| HN Mirror

I'm willing to bet 10% of my net worth on this. But my claim was not about any given untrained child (for instance, a child who does not want to program would do poorly): a fair bet would allow me to choose the child, you to choose the LLM, use a task and programming language of the child's choice, and have a neutral third-party familiar with the programming language judge "better code". (I would, of course, want to ensure that the judge used an appropriate rubric: RLHF can produce a sophisticated turd-polisher. Perhaps the evaluation process could involve modifications made to the program?)

It is (rightly) difficult to get hold of one uninvolved child, for safeguarding reasons, so it would be better to run it as a school (or interschool) competition, where multiple children may participate. For fairness, you may also provide multiple LLM participants (however you define that). The winner of the contest, as determined by the judge, would then determine the winner of the bet – unless the winning child had been trained, in which case we would fall back to the next-highest-ranked participant. The number of LLM candidates would be equal to the number of eligible children.

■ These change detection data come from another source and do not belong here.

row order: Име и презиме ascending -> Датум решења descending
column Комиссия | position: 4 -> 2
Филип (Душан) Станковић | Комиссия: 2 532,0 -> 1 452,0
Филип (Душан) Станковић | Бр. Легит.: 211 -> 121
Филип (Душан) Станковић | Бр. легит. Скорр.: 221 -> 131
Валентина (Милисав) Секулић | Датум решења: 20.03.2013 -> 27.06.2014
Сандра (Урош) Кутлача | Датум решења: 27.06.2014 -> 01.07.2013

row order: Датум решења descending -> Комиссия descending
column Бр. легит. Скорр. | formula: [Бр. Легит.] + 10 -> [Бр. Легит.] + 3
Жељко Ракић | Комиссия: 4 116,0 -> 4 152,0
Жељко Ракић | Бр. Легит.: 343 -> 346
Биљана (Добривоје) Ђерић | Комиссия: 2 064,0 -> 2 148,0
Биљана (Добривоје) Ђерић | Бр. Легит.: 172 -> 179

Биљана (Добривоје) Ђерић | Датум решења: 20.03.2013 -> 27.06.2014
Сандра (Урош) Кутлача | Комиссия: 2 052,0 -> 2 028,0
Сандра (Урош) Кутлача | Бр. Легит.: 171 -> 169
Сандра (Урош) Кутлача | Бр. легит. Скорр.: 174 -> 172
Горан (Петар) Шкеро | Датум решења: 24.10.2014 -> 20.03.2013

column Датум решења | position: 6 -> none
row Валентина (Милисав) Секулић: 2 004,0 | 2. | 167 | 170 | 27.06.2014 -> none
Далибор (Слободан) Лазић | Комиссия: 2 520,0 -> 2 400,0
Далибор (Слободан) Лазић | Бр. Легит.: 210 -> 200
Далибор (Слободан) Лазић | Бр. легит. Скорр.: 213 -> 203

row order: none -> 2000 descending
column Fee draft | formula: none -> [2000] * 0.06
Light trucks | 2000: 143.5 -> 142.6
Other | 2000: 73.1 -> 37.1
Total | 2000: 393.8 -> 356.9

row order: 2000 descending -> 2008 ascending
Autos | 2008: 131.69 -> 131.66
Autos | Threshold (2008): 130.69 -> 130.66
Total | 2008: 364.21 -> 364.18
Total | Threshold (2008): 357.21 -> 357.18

However, I don't see a good way to allow each child to pick a programming language and task, without leaving the competition results incomparable. So perhaps each child should be paired with an LLM, and the judge should determine which submission from each pair is better? But then if I only need one victory (to support my claim), this is clearly unfair. So each pair should be tested enough to determine whether they're consistently better than the LLM… but then we are demanding a lot of the child participants, for no real benefit to them.

If we can agree on a workable protocol, I can try to pull some strings and see if we can make this happen. I could use the money.